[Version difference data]
[Start of Attachment]

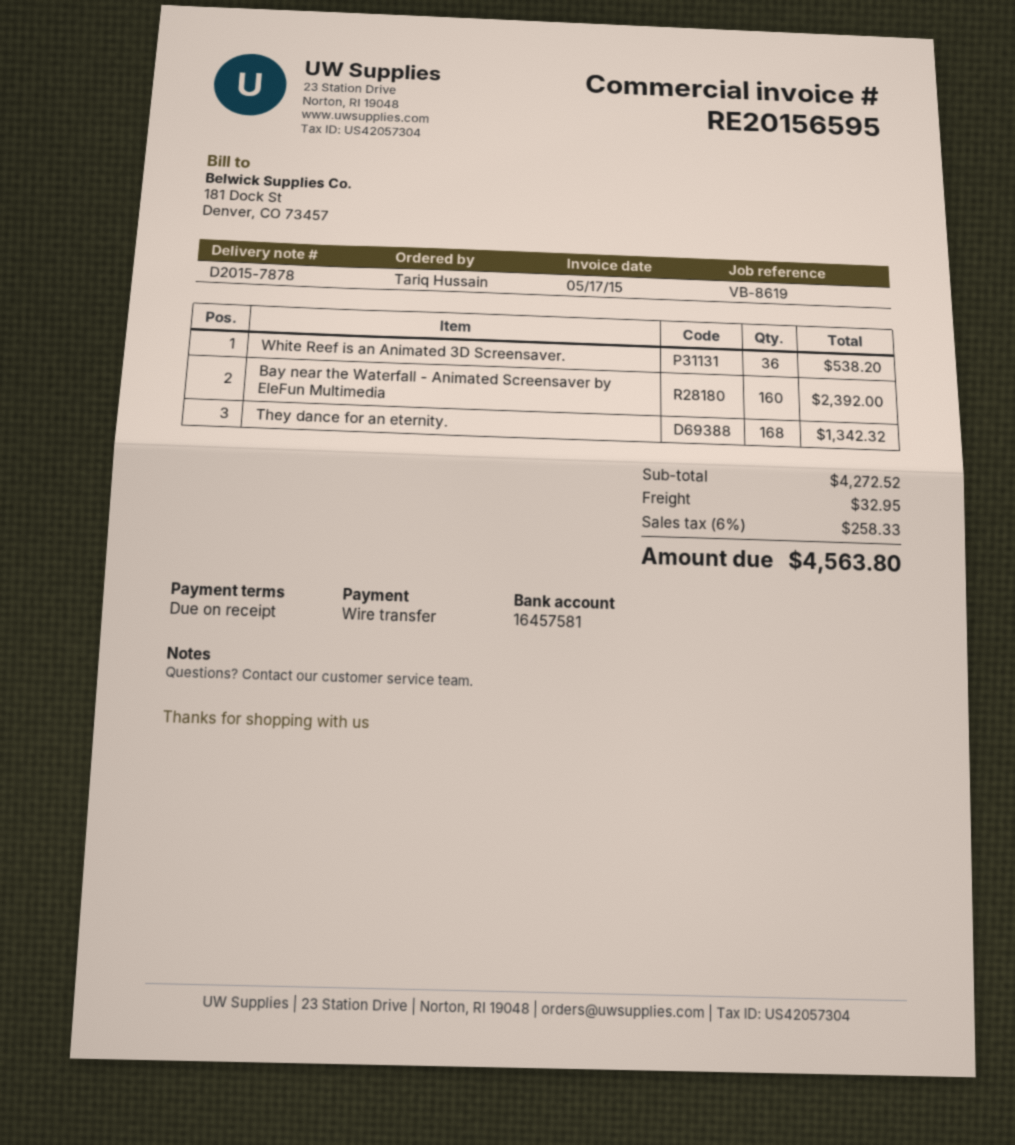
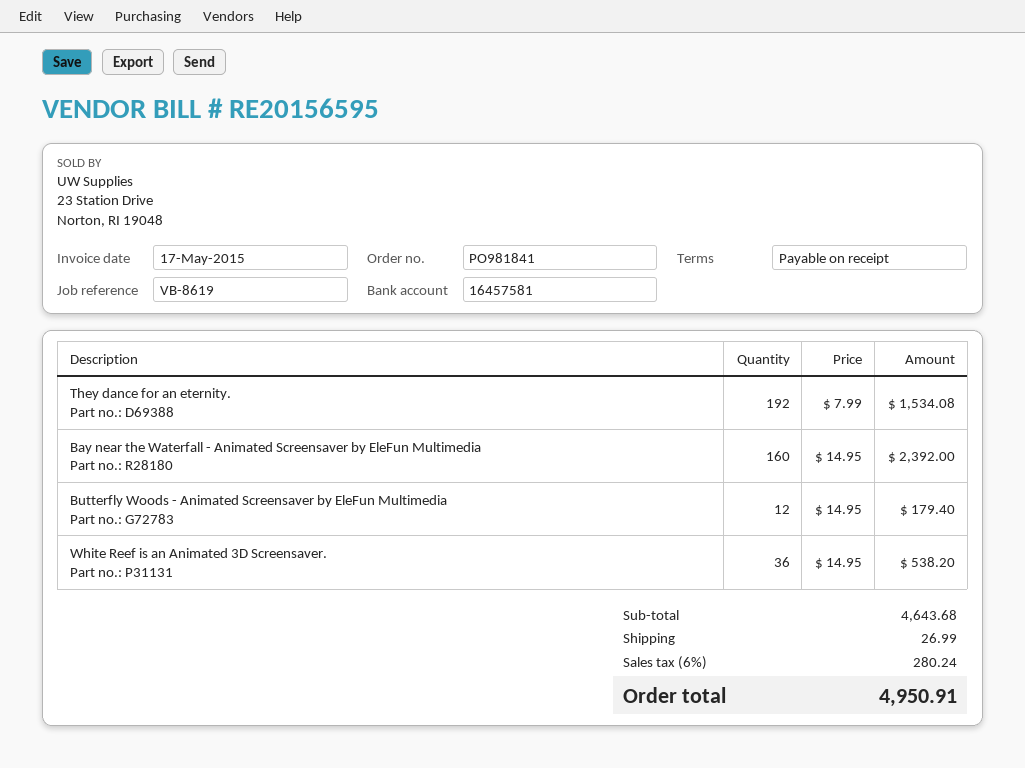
They dance for an eternity.: 168 for 1342.32 -> 192 for 1534.08
Butterfly Woods - Animated Screensaver by EleFun Multimedia: none -> 12 for 179.40
subtotal: 4272.52 -> 4643.68
shipping: 32.95 -> 26.99
tax: 6% = 258.33 -> 6% = 280.24
total: 4563.80 -> 4950.91

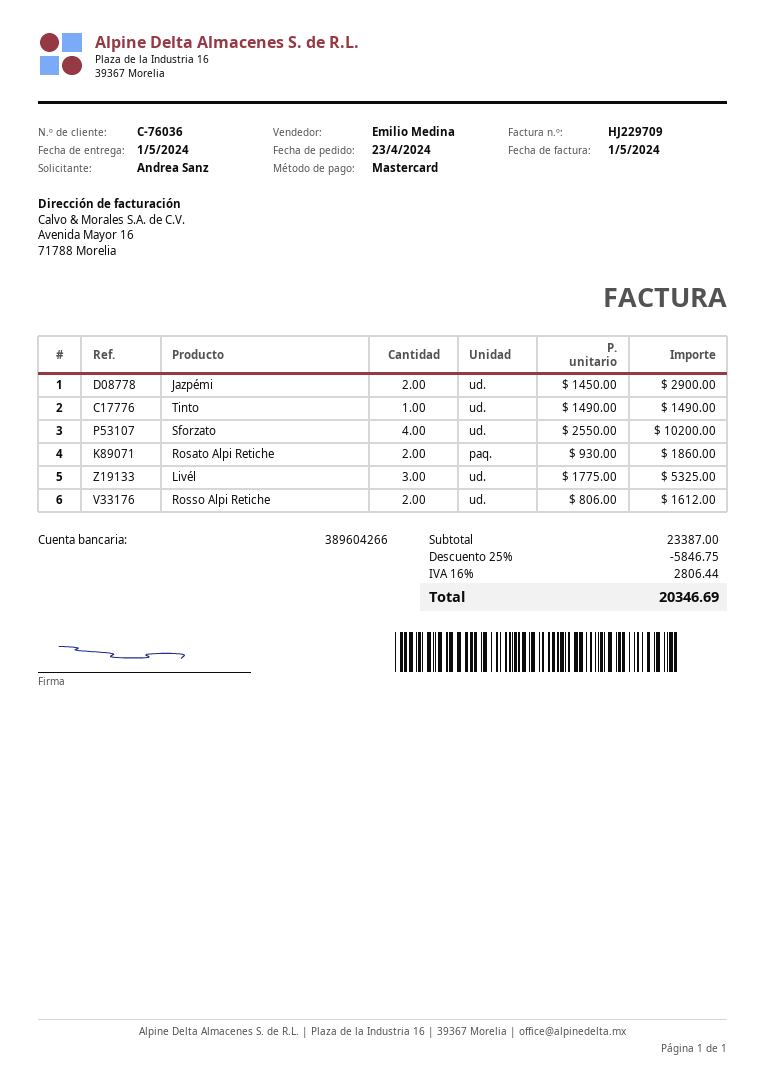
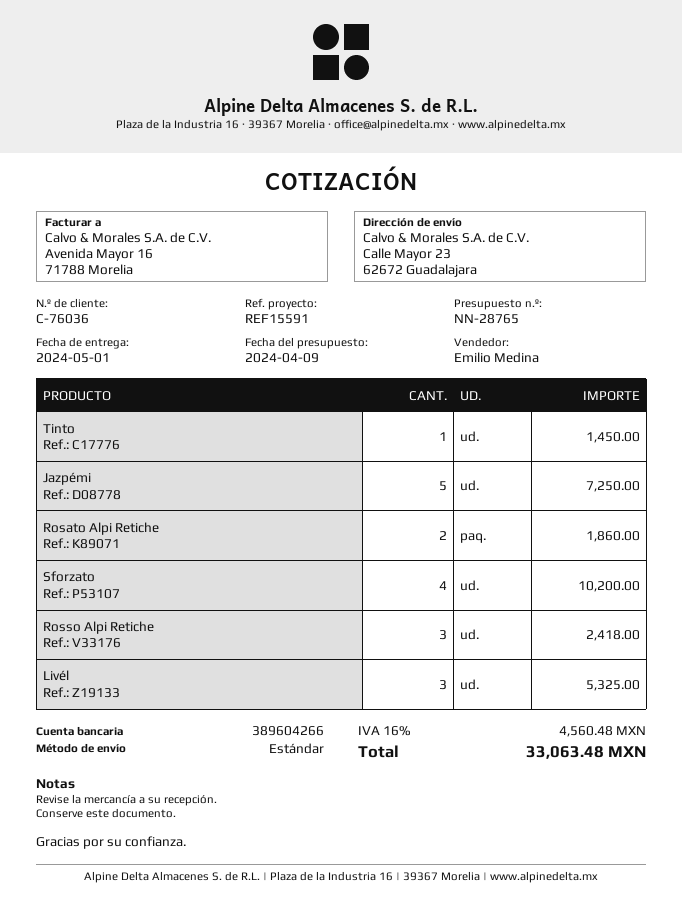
Jazpémi: 2 for 2900.00 -> 5 for 7250.00
Tinto: 1 for 1490.00 -> 1 for 1450.00
Rosso Alpi Retiche: 2 for 1612.00 -> 3 for 2418.00
discount: 25% = 5846.75 -> none
tax: 16% = 2806.44 -> 16% = 4560.48
total: 20346.69 -> 33063.48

[End of Attachment]

### TASK ITEM:
Lines above with the string "none" need to be found and copied.

### ANSWER:
Butterfly Woods - Animated Screensaver by EleFun Multimedia: none -> 12 for 179.40
discount: 25% = 5846.75 -> none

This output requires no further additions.